• [WHAT IS NEEDED]: Wherever the word "fabrication" turns up in a line of the entries, copy that line.

[Difference listings]
----------------------------------------

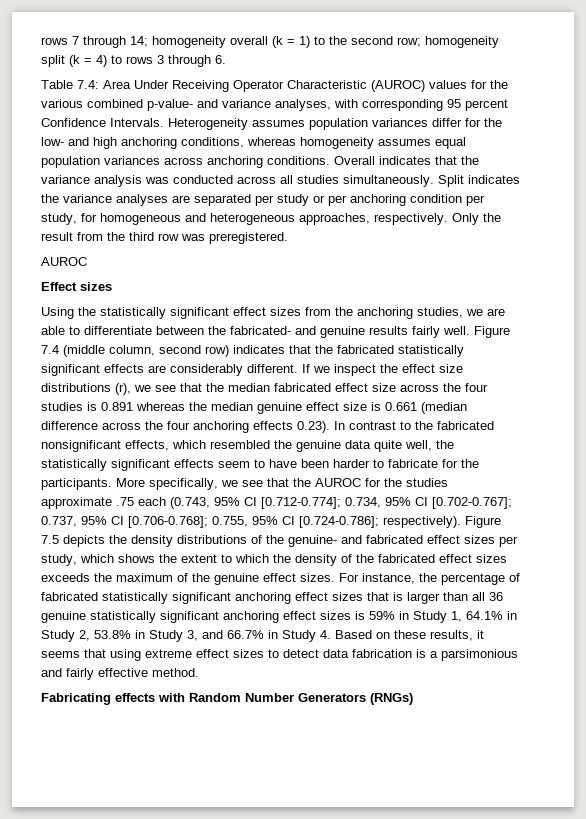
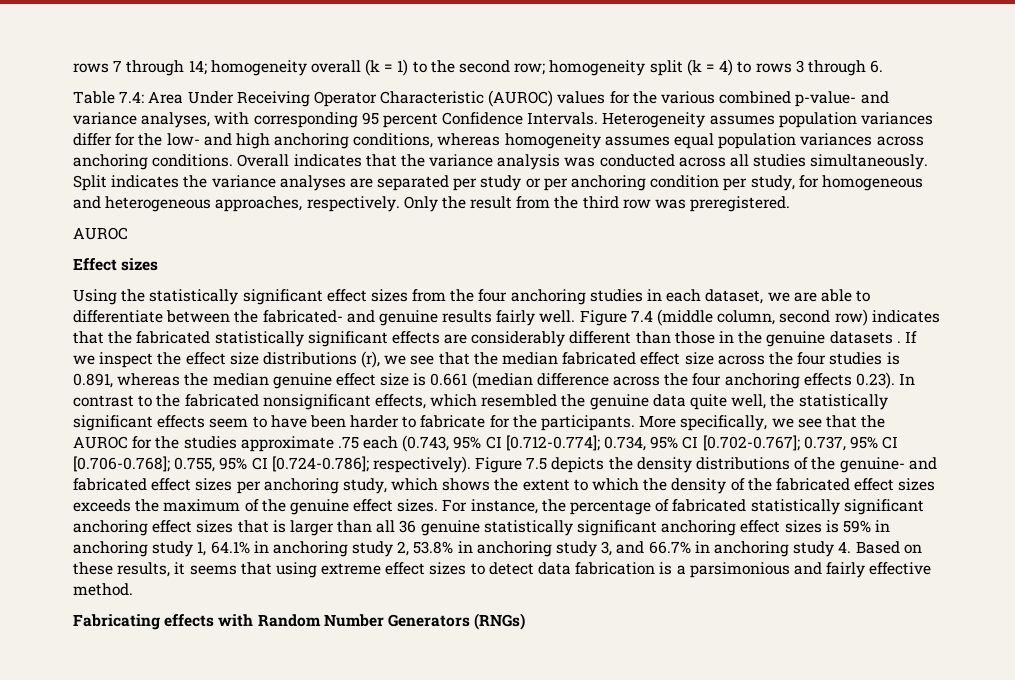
- Using the statistically significant effect sizes from the anchoring studies, we are able to differentiate between the fabricated- and genuine results fairly well.
+ Using the statistically significant effect sizes from the four anchoring studies in each dataset, we are able to differentiate between the fabricated- and genuine results fairly well.
- Figure 7.4 (middle column, second row) indicates that the fabricated statistically significant effects are considerably different.
+ Figure 7.4 (middle column, second row) indicates that the fabricated statistically significant effects are considerably different than those in the genuine datasets .
- If we inspect the effect size distributions (r), we see that the median fabricated effect size across the four studies is 0.891 whereas the median genuine effect size is 0.661 (median difference across the four anchoring effects 0.23). In contrast to the fabricated nonsignificant effects, which resembled the genuine data quite well, the statistically significant effects seem to have been harder to fabricate for the participants.
+ If we inspect the effect size distributions (r), we see that the median fabricated effect size across the four studies is 0.891, whereas the median genuine effect size is 0.661 (median difference across the four anchoring effects 0.23). In contrast to the fabricated nonsignificant effects, which resembled the genuine data quite well, the statistically significant effects seem to have been harder to fabricate for the participants.
- Figure 7.5 depicts the density distributions of the genuine- and fabricated effect sizes per study, which shows the extent to which the density of the fabricated effect sizes exceeds the maximum of the genuine effect sizes.
+ Figure 7.5 depicts the density distributions of the genuine- and fabricated effect sizes per anchoring study, which shows the extent to which the density of the fabricated effect sizes exceeds the maximum of the genuine effect sizes.
- For instance, the percentage of fabricated statistically significant anchoring effect sizes that is larger than all 36 genuine statistically significant anchoring effect sizes is 59% in Study 1, 64.1% in Study 2, 53.8% in Study 3, and 66.7% in Study 4. Based on these results, it seems that using extreme effect sizes to detect data fabrication is a parsimonious and fairly effective method.
+ For instance, the percentage of fabricated statistically significant anchoring effect sizes that is larger than all 36 genuine statistically significant anchoring effect sizes is 59% in anchoring study 1, 64.1% in anchoring study 2, 53.8% in anchoring study 3, and 66.7% in anchoring study 4. Based on these results, it seems that using extreme effect sizes to detect data fabrication is a parsimonious and fairly effective method.

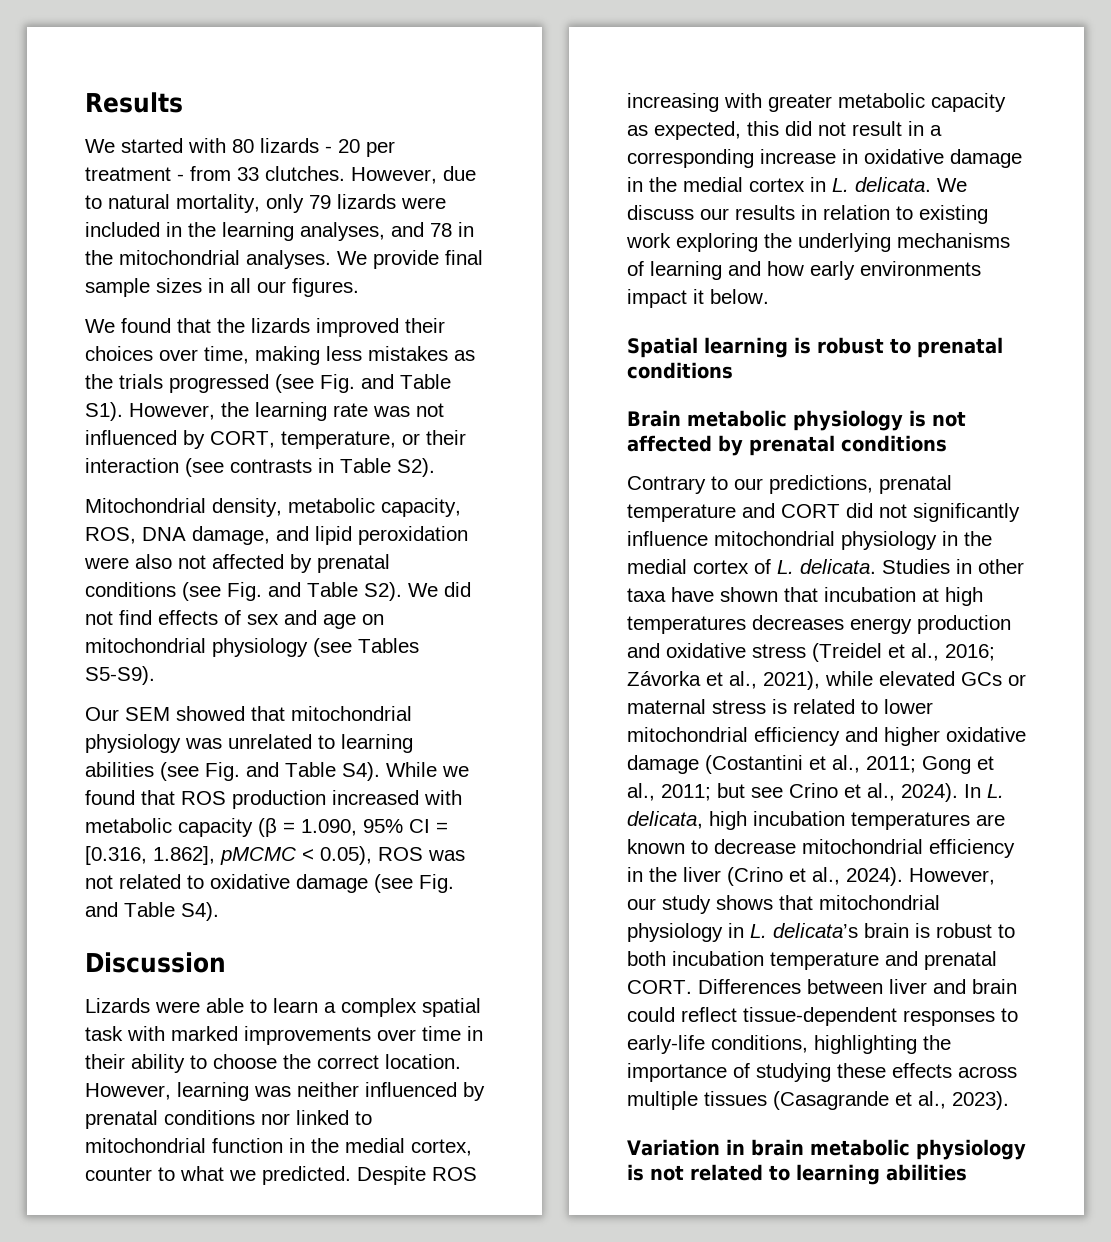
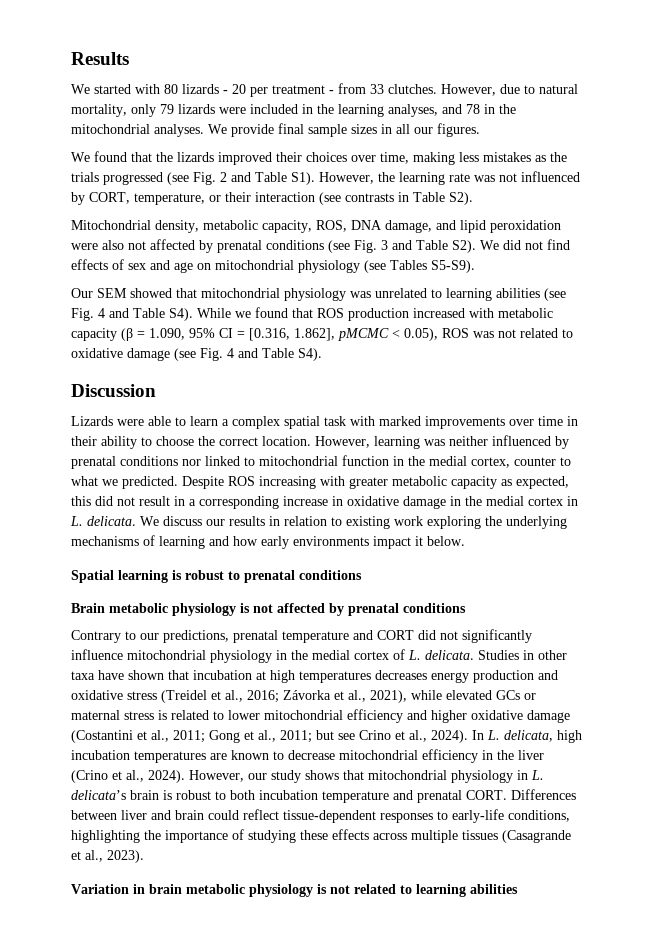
- We found that the lizards improved their choices over time, making less mistakes as the trials progressed (see Fig. and Table S1). However, the learning rate was not influenced by CORT, temperature, or their interaction (see contrasts in Table S2).
+ We found that the lizards improved their choices over time, making less mistakes as the trials progressed (see Fig. 2 and Table S1). However, the learning rate was not influenced by CORT, temperature, or their interaction (see contrasts in Table S2).
- Mitochondrial density, metabolic capacity, ROS, DNA damage, and lipid peroxidation were also not affected by prenatal conditions (see Fig. and Table S2). We did not find effects of sex and age on mitochondrial physiology (see Tables S5-S9).
+ Mitochondrial density, metabolic capacity, ROS, DNA damage, and lipid peroxidation were also not affected by prenatal conditions (see Fig. 3 and Table S2). We did not find effects of sex and age on mitochondrial physiology (see Tables S5-S9).
- Our SEM showed that mitochondrial physiology was unrelated to learning abilities (see Fig. and Table S4). While we found that ROS production increased with metabolic capacity (β = 1.090, 95% CI = [0.316, 1.862], pMCMC < 0.05), ROS was not related to oxidative damage (see Fig. and Table S4).
+ Our SEM showed that mitochondrial physiology was unrelated to learning abilities (see Fig. 4 and Table S4). While we found that ROS production increased with metabolic capacity (β = 1.090, 95% CI = [0.316, 1.862], pMCMC < 0.05), ROS was not related to oxidative damage (see Fig. 4 and Table S4).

----------------------------------------

• [OUTPUT OF THE TASK]:
- For instance, the percentage of fabricated statistically significant anchoring effect sizes that is larger than all 36 genuine statistically significant anchoring effect sizes is 59% in Study 1, 64.1% in Study 2, 53.8% in Study 3, and 66.7% in Study 4. Based on these results, it seems that using extreme effect sizes to detect data fabrication is a parsimonious and fairly effective method.
+ For instance, the percentage of fabricated statistically significant anchoring effect sizes that is larger than all 36 genuine statistically significant anchoring effect sizes is 59% in anchoring study 1, 64.1% in anchoring study 2, 53.8% in anchoring study 3, and 66.7% in anchoring study 4. Based on these results, it seems that using extreme effect sizes to detect data fabrication is a parsimonious and fairly effective method.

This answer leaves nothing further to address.